Hora
de se organizar
Um
dos grandes desafios dos professores é como fazer um planejamento capaz de
levar a turma a um ano de muita aprendizagem. No livro Ler e Escrever na Escola, o Real, o Possível e o Necessário (128
págs., Ed. Penso, tel. 0800-703-3444, 46 reais), Delia Lerner diz que “o tempo
é um fator de peso na instituição escolar: sempre é escasso em relação à
quantidade de conteúdos fixados no programa, nunca é suficiente para comunicar
às crianças tudo o que desejaríamos ensinar-lhes em cada ano escolar”. E a
constatação não poderia ser mais realista.
Escolher
quais conteúdos abordar e de que maneira são questões fundamentais para o
sucesso do trabalho que será realizado ao longo do ano.
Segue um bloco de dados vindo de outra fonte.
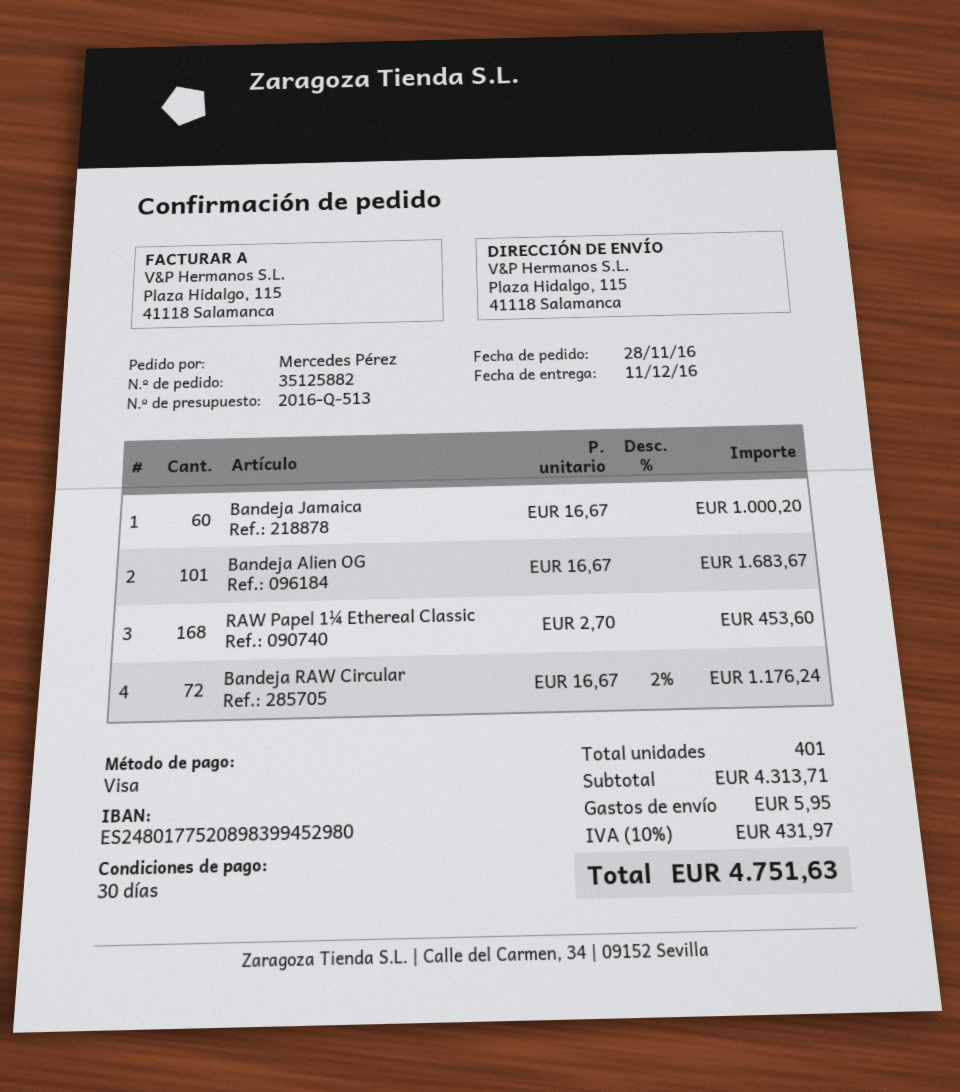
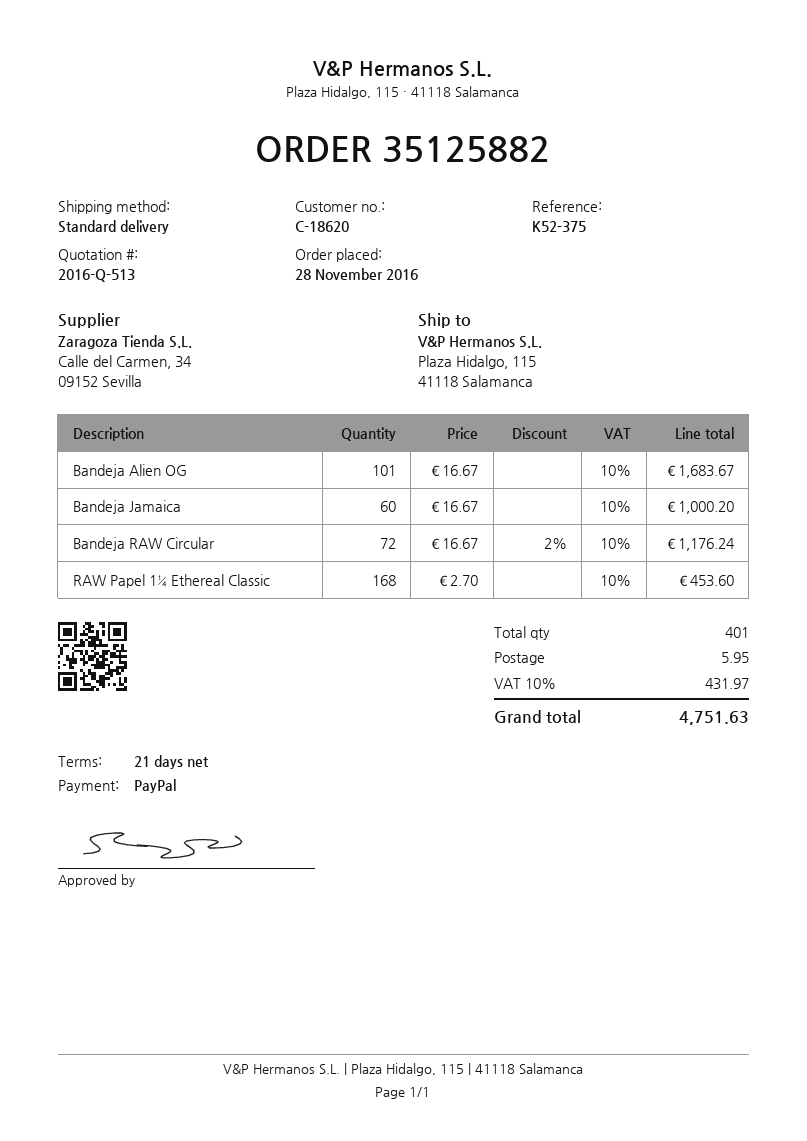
payment terms: 30 days -> 21 days
payment method: Visa -> PayPal

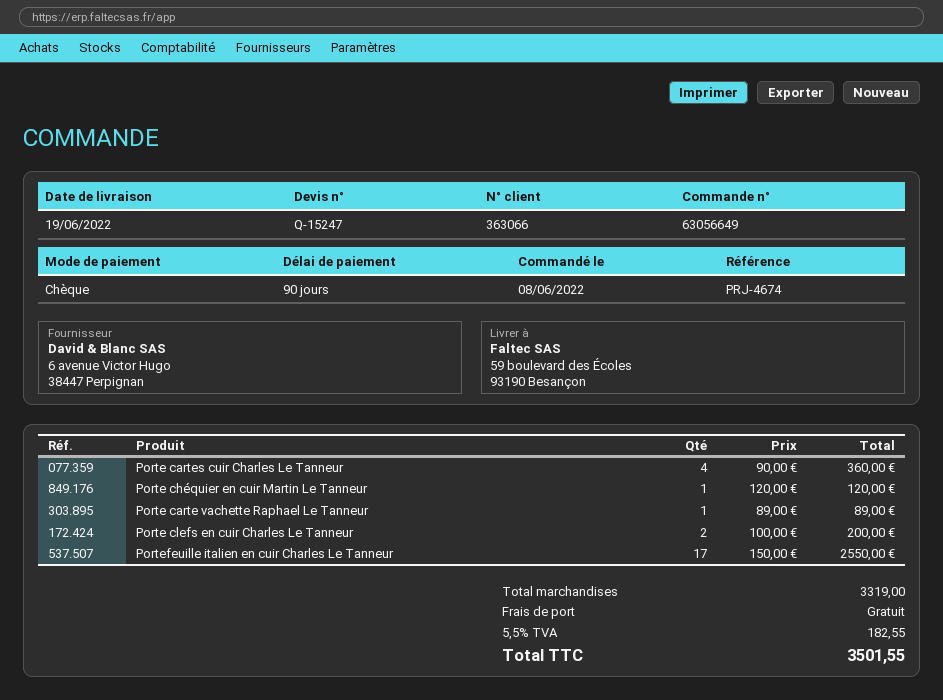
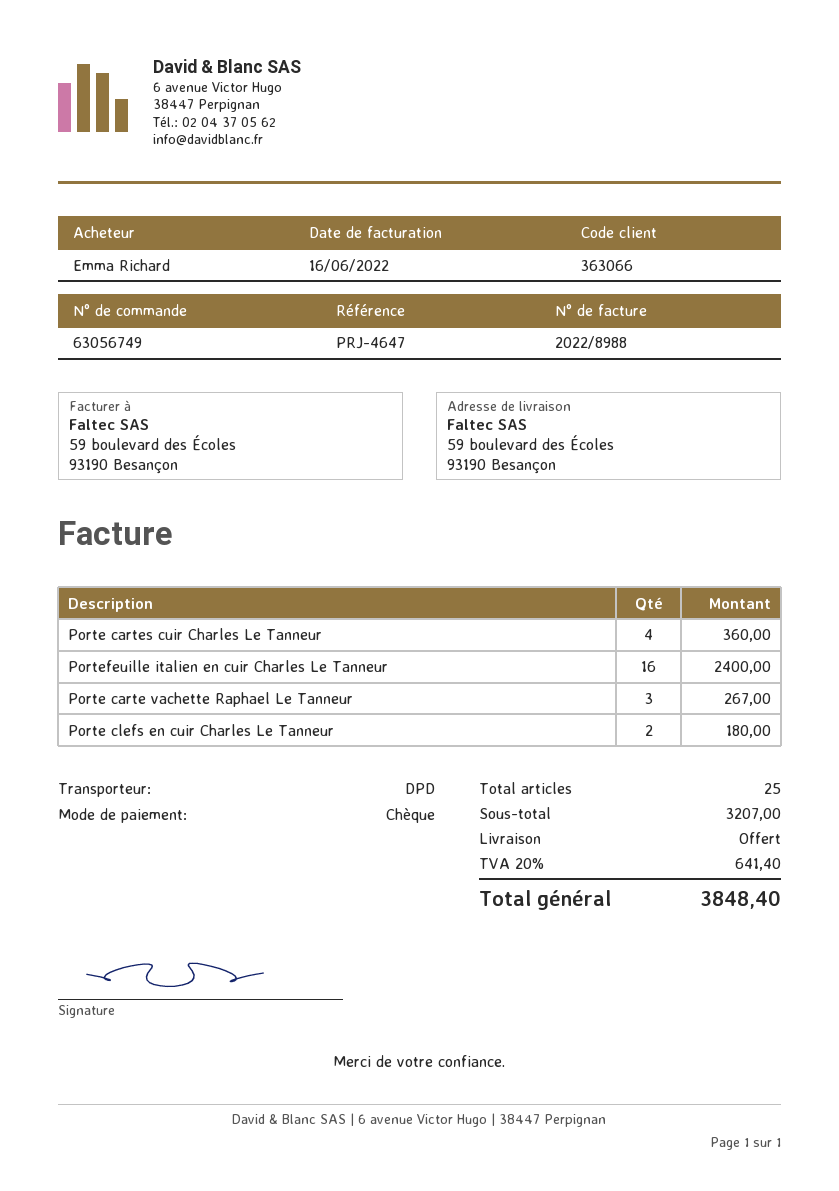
order number: 63056649 -> 63056749
reference: PRJ-4674 -> PRJ-4647
Porte chéquier en cuir Martin Le Tanneur: 1 for 120.00 -> none
Porte carte vachette Raphael Le Tanneur: 1 for 89.00 -> 3 for 267.00
Porte clefs en cuir Charles Le Tanneur: 2 for 200.00 -> 2 for 180.00
Portefeuille italien en cuir Charles Le Tanneur: 17 for 2550.00 -> 16 for 2400.00
subtotal: 3319.00 -> 3207.00
tax: 5.5% = 182.55 -> 20% = 641.40
total: 3501.55 -> 3848.40

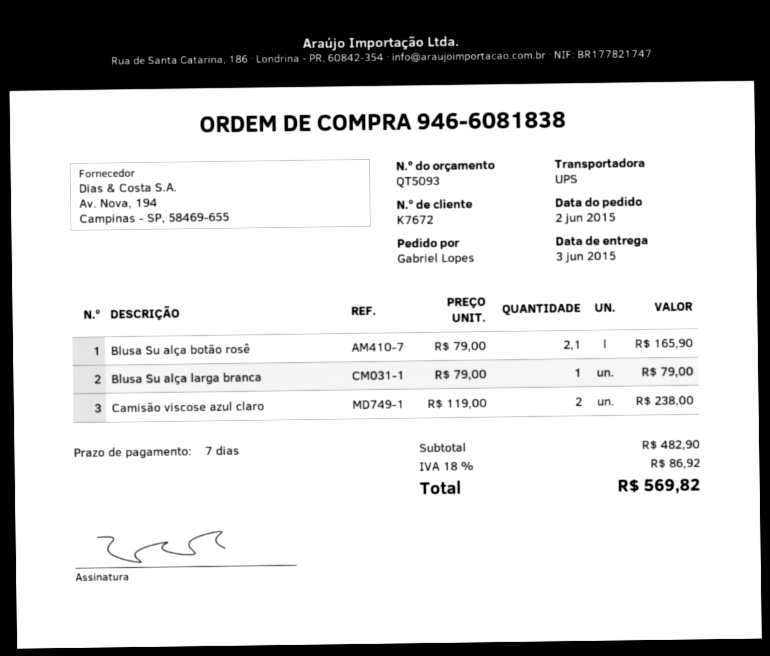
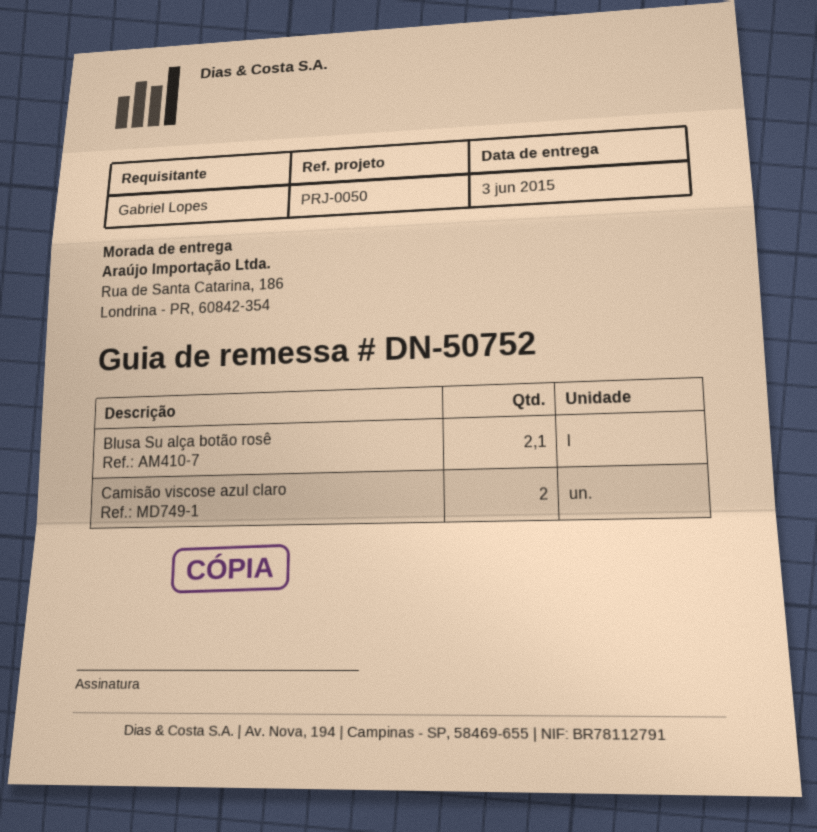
Blusa Su alça larga branca: 1 -> none

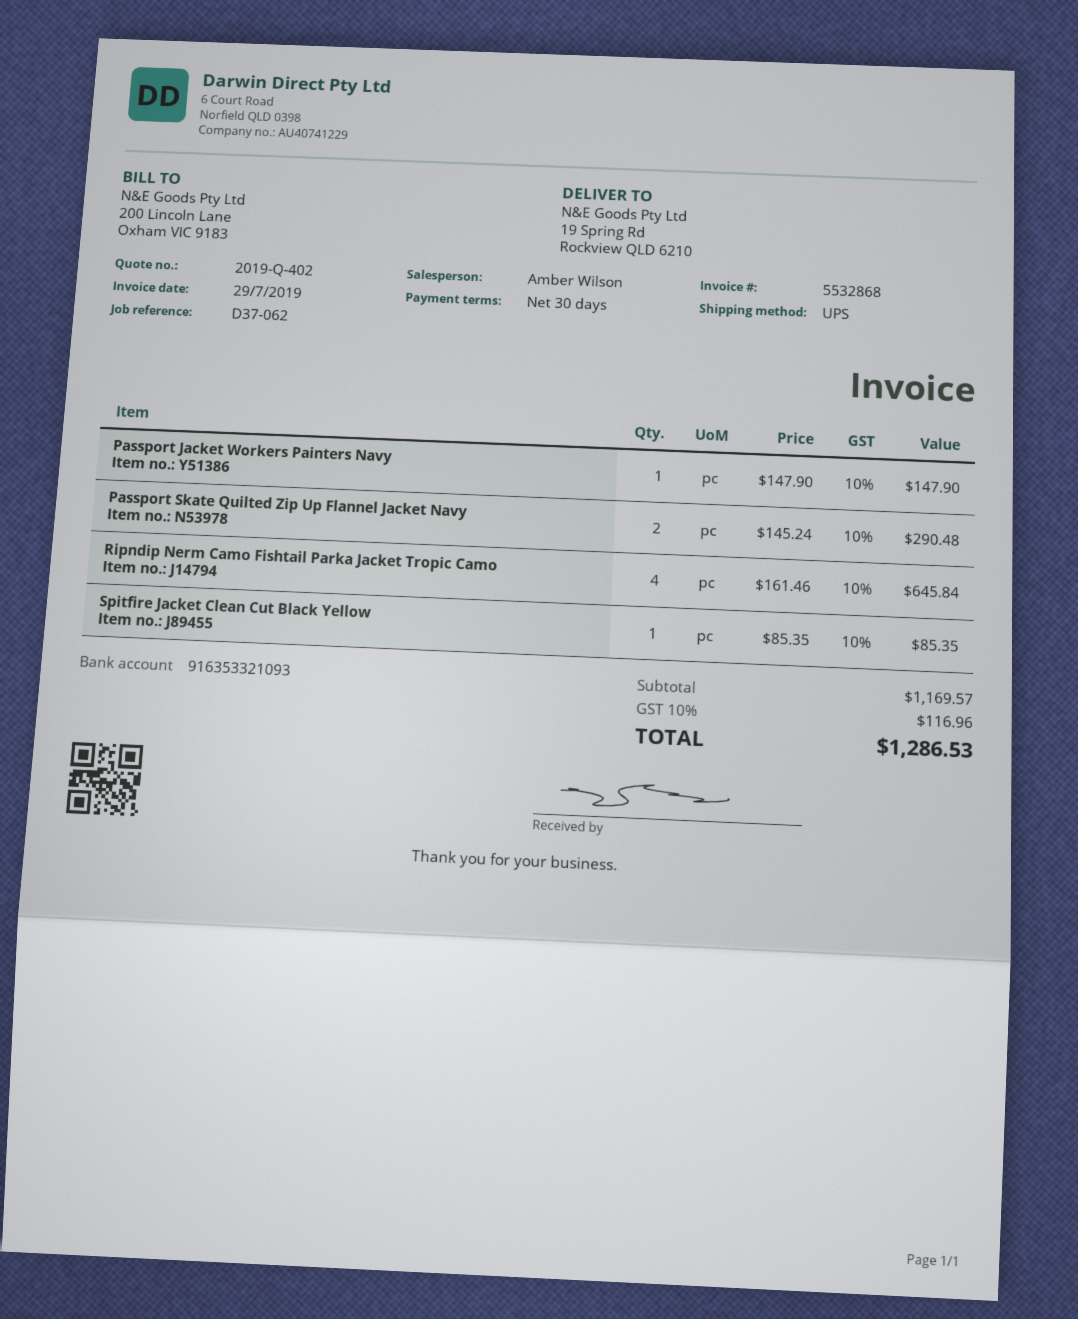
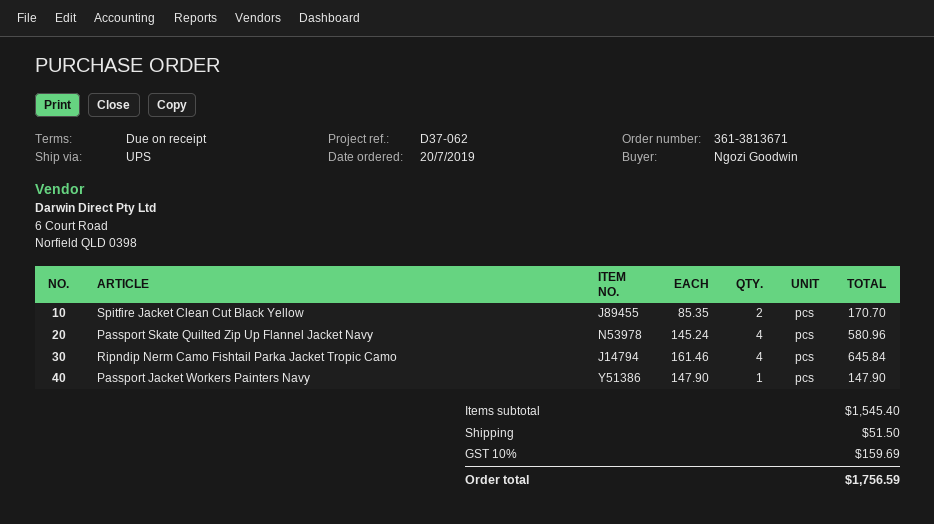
payment terms: 30 days -> on receipt
Passport Skate Quilted Zip Up Flannel Jacket Navy: 2 x 145.24 = 290.48 -> 4 x 145.24 = 580.96
Spitfire Jacket Clean Cut Black Yellow: 1 x 85.35 = 85.35 -> 2 x 85.35 = 170.70
subtotal: 1169.57 -> 1545.40
shipping: none -> 51.50
tax: 10% = 116.96 -> 10% = 159.69
total: 1286.53 -> 1756.59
A tarefa é complexa,
mas há algumas orientações essenciais que ajudam nesse processo. “Um bom
planejamento é aquele que dialoga com o projeto político-pedagógico (PPP) da
escola e está atrelado a uma proposta curricular em que há desafios, de forma
que exista uma progressão dos alunos de um estado de menor para um de maior
conhecimento”, orienta Beatriz Gouveia, coordenadora de projetos do Instituto
Avisa Lá. “Tendo claras as diretrizes anuais, o docente pode desdobrá-las em
propostas trimestrais (ou bimestrais) e semanais, organizadas para dar conta do
que foi previsto”, complementa Ana Lúcia Guedes Pinto, professora da
Universidade estadual de Campinas (Unicamp).
Faz-se
necessário criar situações didáticas variadas, em que seja possível retomar os
conteúdos abordados em diversas oportunidades. Isso pressupõe um planejamento
que contenha diferentes modalidades organizativas: projetos didáticos,
atividades permanentes e sequências didáticas.
Confira,
a seguir, as respostas a dez perguntas imprescindíveis para planejar e
implementar boas sequências didáticas.
1.
Como definir o
tema da sequência didática?
As sequências
sempre são parte de um planejamento didático maior, em que você coloca o que
espera dos estudantes ao longo do ano. A escolha dos temas de cada proposta não
pode ser aleatória. Se, por exemplo, seu objetivo for desenvolver bons
leitores, precisa pensar qual desafio em relação à leitura quer apresentar à
classe. Com base nele, procure os melhores gêneros textuais para trabalhar. “É
preciso organizar as ações de modo que exista uma continuidade de desafios e
uma diversidade de atividades”, explica Beatriz. Converse com o coordenador pedagógico
e com os outros docentes, apresente suas ideias e ouça o que têm a dizer. Essa
troca ajudará a preparar um planejamento eficiente.
2.
O que levar em conta
na sondagem inicial
A sondagem é
fundamental a todo o trabalho por ser o momento em que são levantados os
conhecimentos da turma. Muitas vezes, os professores acham que perguntar “o que
vocês sabem sobre...” é suficiente para ter respostas, mas não é bem assim.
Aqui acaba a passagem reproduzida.